Change detection data:
----
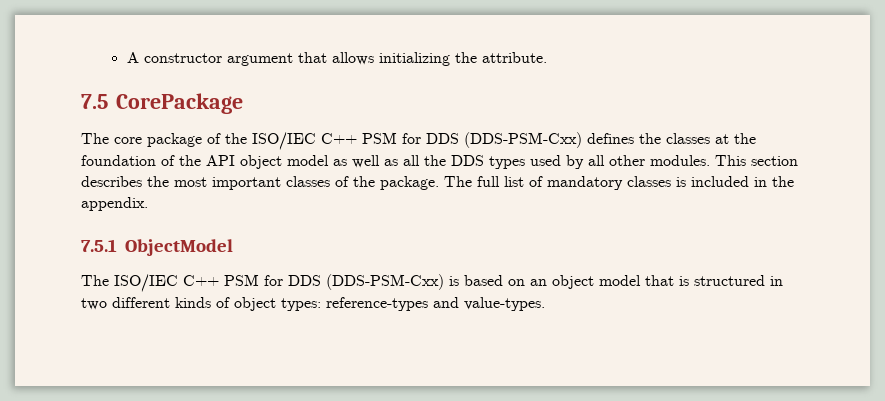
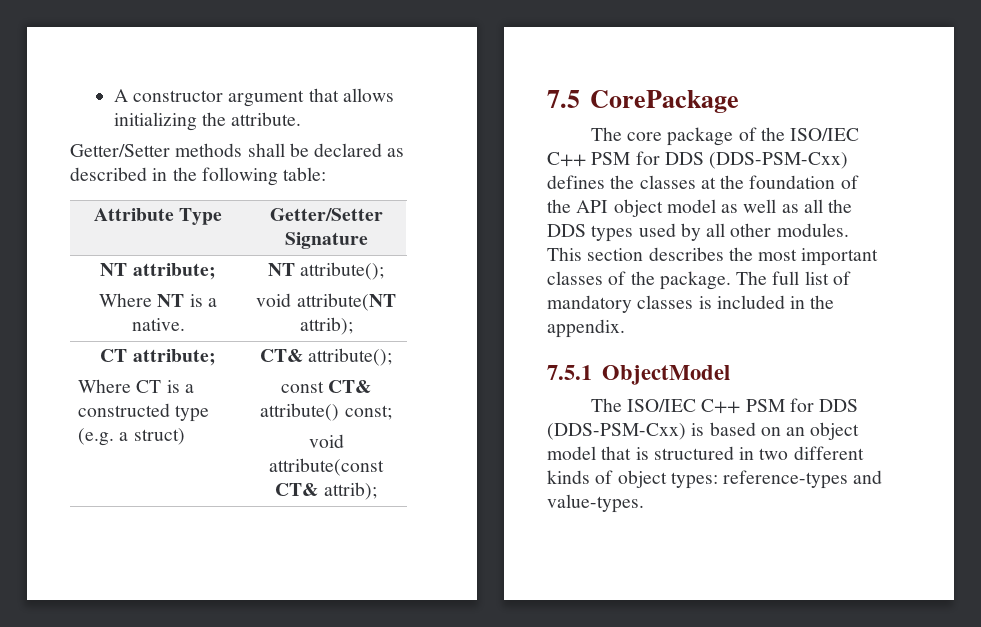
+ Getter/Setter methods shall be declared as described in the following table:
+ Attribute Type | Getter/Setter Signature
+ NT attribute;
+ Where NT is a native. | NT attribute();
+ void attribute(NT attrib);
+ CT attribute;
+ Where CT is a constructed type (e.g. a struct) | CT& attribute();
+ const CT& attribute() const;
+ void attribute(const CT& attrib);

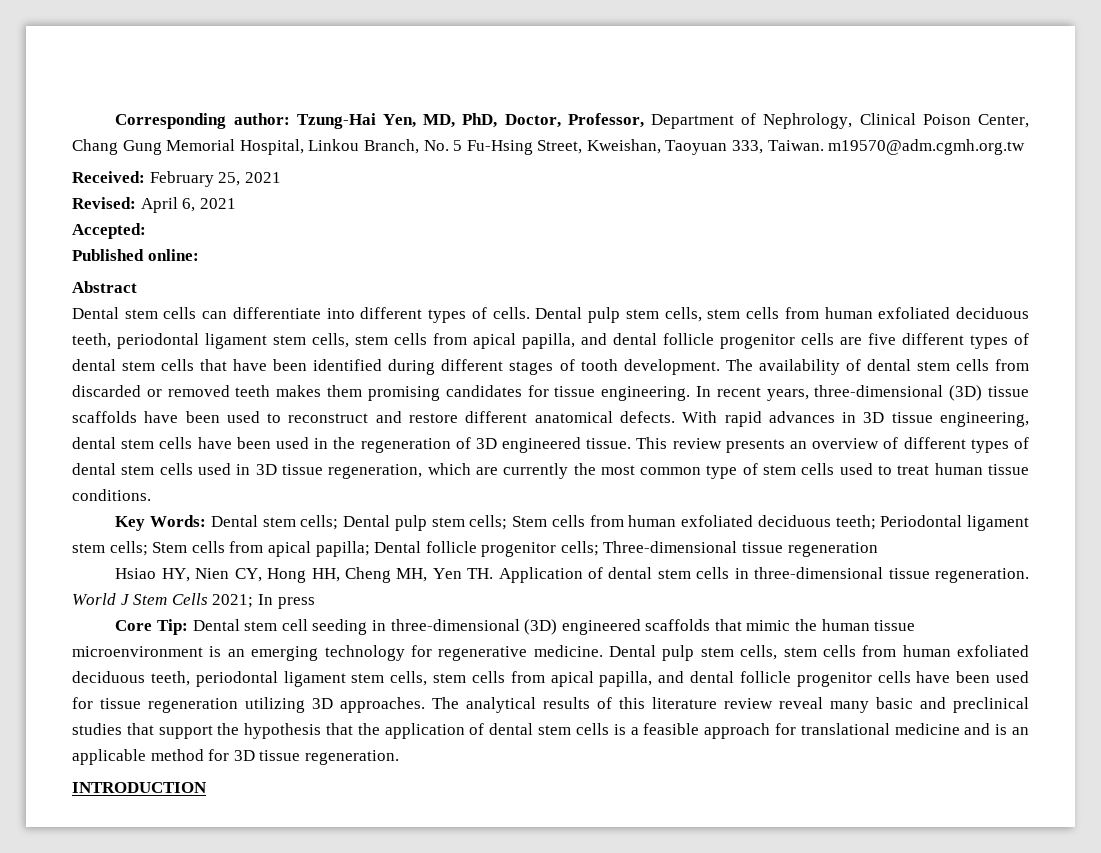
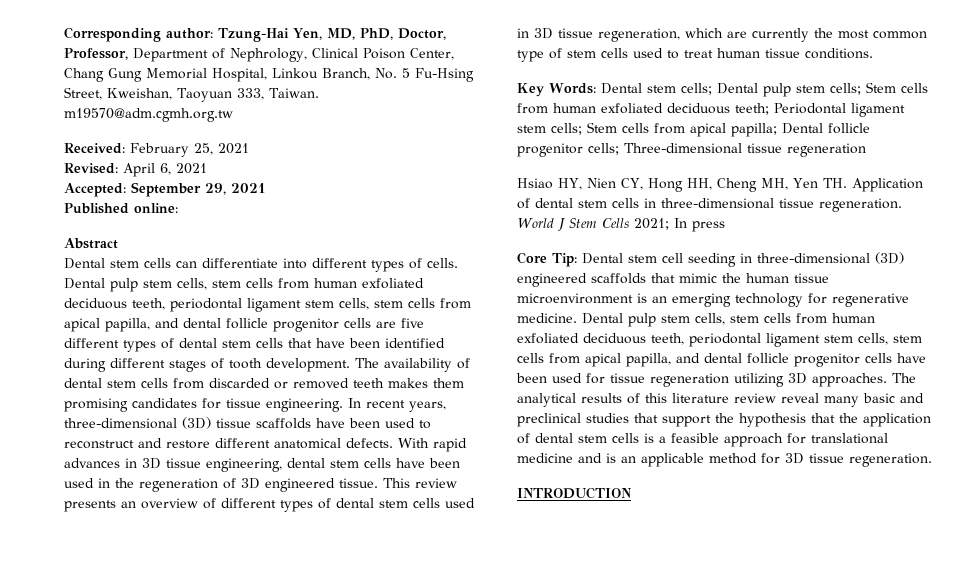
- Accepted:
+ Accepted: September 29, 2021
----
◆ Aim of the exercise
Only the number is wanted: how many lines of the data contain the word "Getter"?

◆ Answer to the problem
2